Dataset excerpts
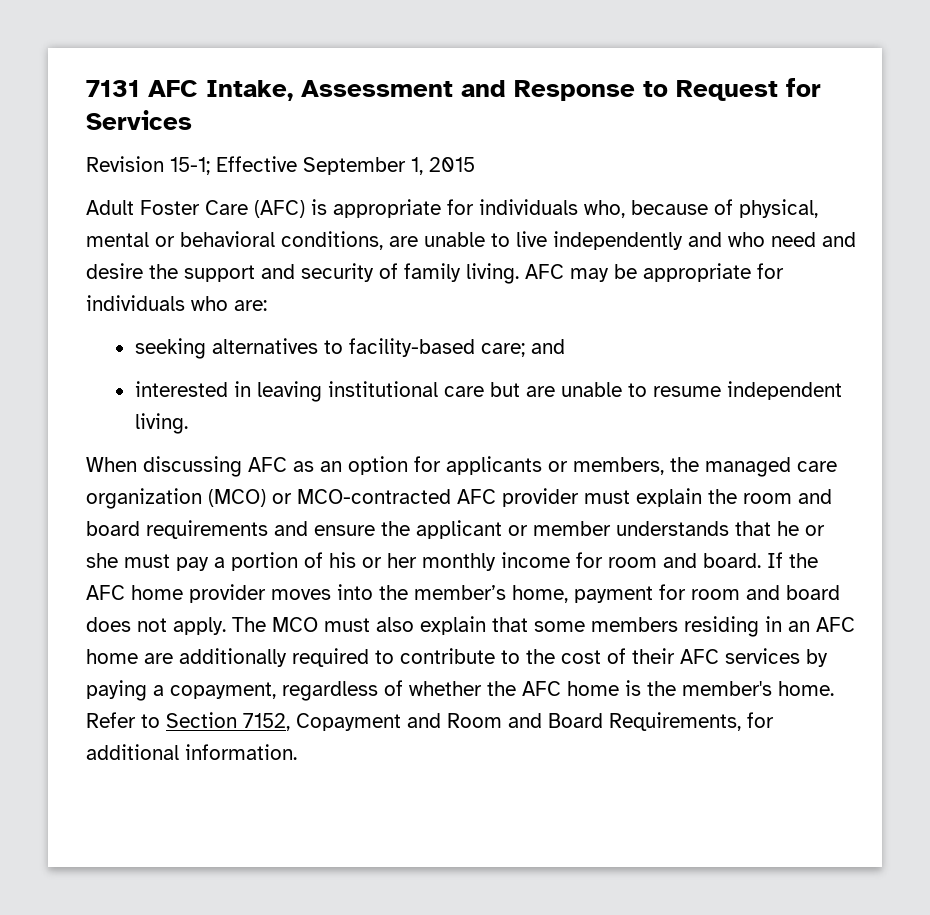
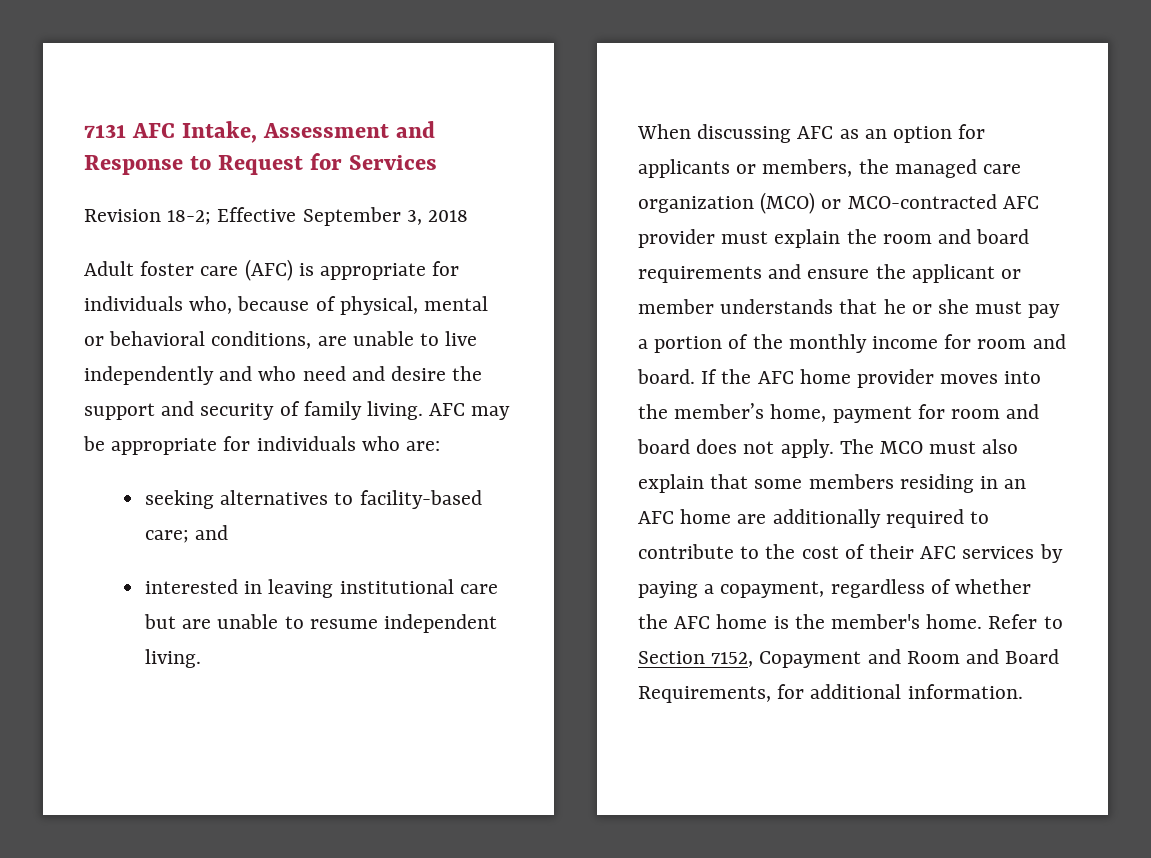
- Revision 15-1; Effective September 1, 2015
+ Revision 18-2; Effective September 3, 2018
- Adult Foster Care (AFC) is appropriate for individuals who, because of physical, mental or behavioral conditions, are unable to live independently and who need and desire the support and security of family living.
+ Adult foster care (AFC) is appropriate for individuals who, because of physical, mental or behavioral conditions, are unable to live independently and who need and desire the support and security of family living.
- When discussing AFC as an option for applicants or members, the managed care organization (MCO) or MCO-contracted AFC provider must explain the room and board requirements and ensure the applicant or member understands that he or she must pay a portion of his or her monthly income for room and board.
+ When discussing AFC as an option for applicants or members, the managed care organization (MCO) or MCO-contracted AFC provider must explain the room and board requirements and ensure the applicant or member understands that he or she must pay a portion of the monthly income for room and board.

--

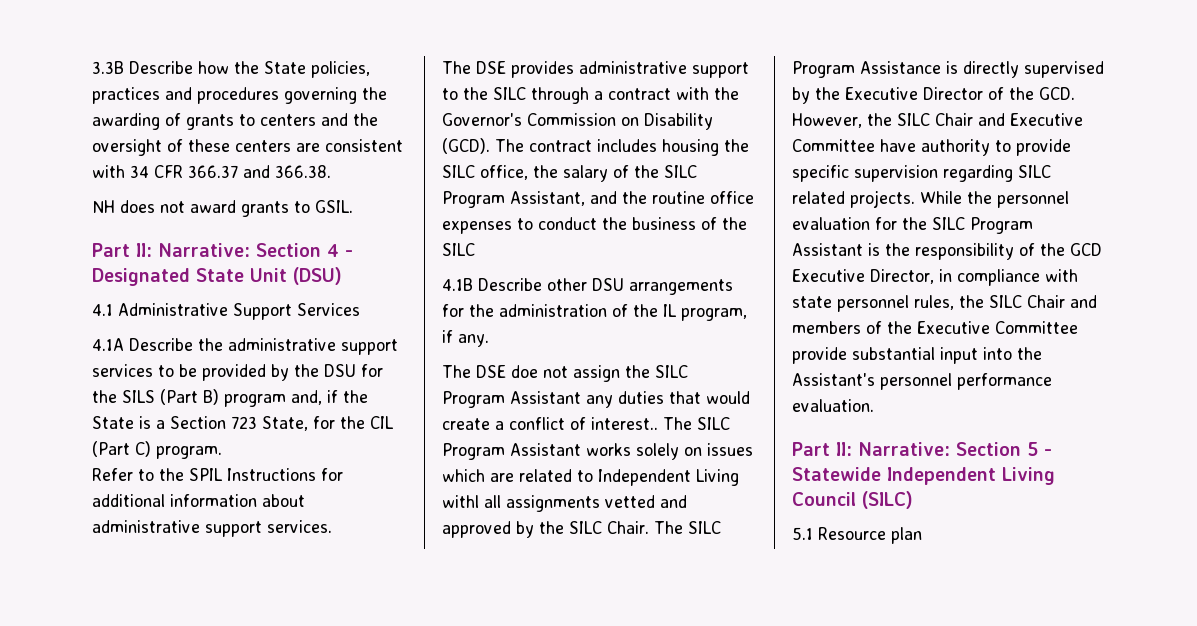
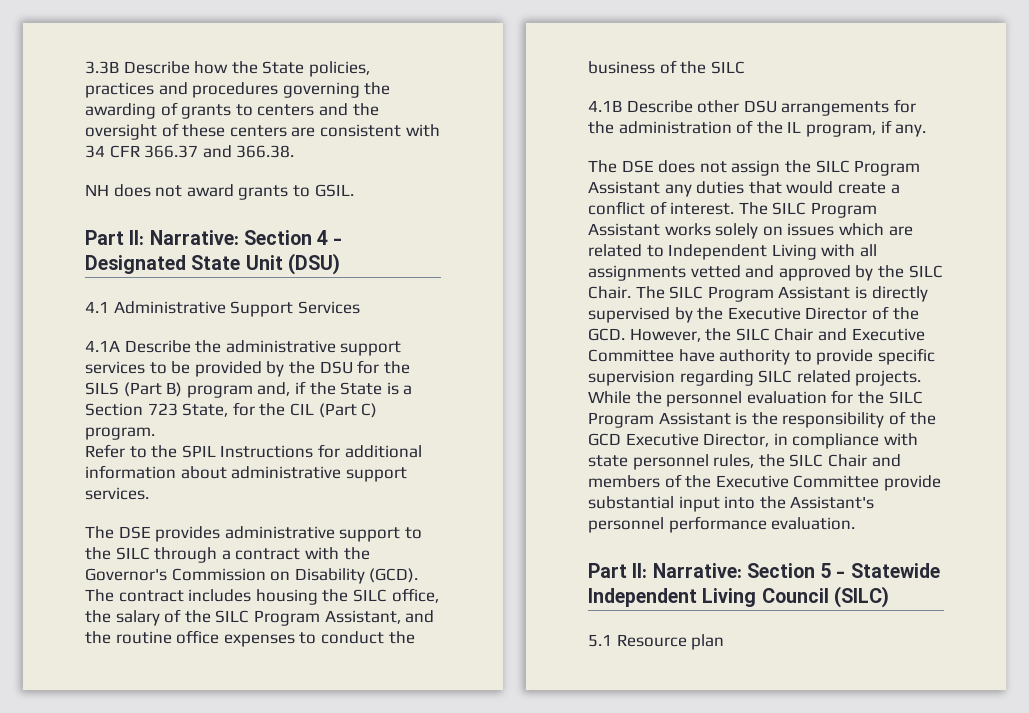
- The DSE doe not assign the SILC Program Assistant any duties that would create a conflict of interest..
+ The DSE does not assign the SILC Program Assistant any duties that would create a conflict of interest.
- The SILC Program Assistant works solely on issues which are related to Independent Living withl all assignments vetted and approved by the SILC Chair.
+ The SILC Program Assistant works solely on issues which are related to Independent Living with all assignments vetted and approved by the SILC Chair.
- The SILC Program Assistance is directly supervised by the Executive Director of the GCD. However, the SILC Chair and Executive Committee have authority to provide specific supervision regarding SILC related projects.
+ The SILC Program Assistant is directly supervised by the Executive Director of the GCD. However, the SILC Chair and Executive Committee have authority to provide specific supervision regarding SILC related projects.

[Task requirements]: All that belongs in your answer is the stretch of entries above from the line with "- When discussing" through the line with "the monthly income for room and board.", printed exactly.

[Result for this exercise]:
- When discussing AFC as an option for applicants or members, the managed care organization (MCO) or MCO-contracted AFC provider must explain the room and board requirements and ensure the applicant or member understands that he or she must pay a portion of his or her monthly income for room and board.
+ When discussing AFC as an option for applicants or members, the managed care organization (MCO) or MCO-contracted AFC provider must explain the room and board requirements and ensure the applicant or member understands that he or she must pay a portion of the monthly income for room and board.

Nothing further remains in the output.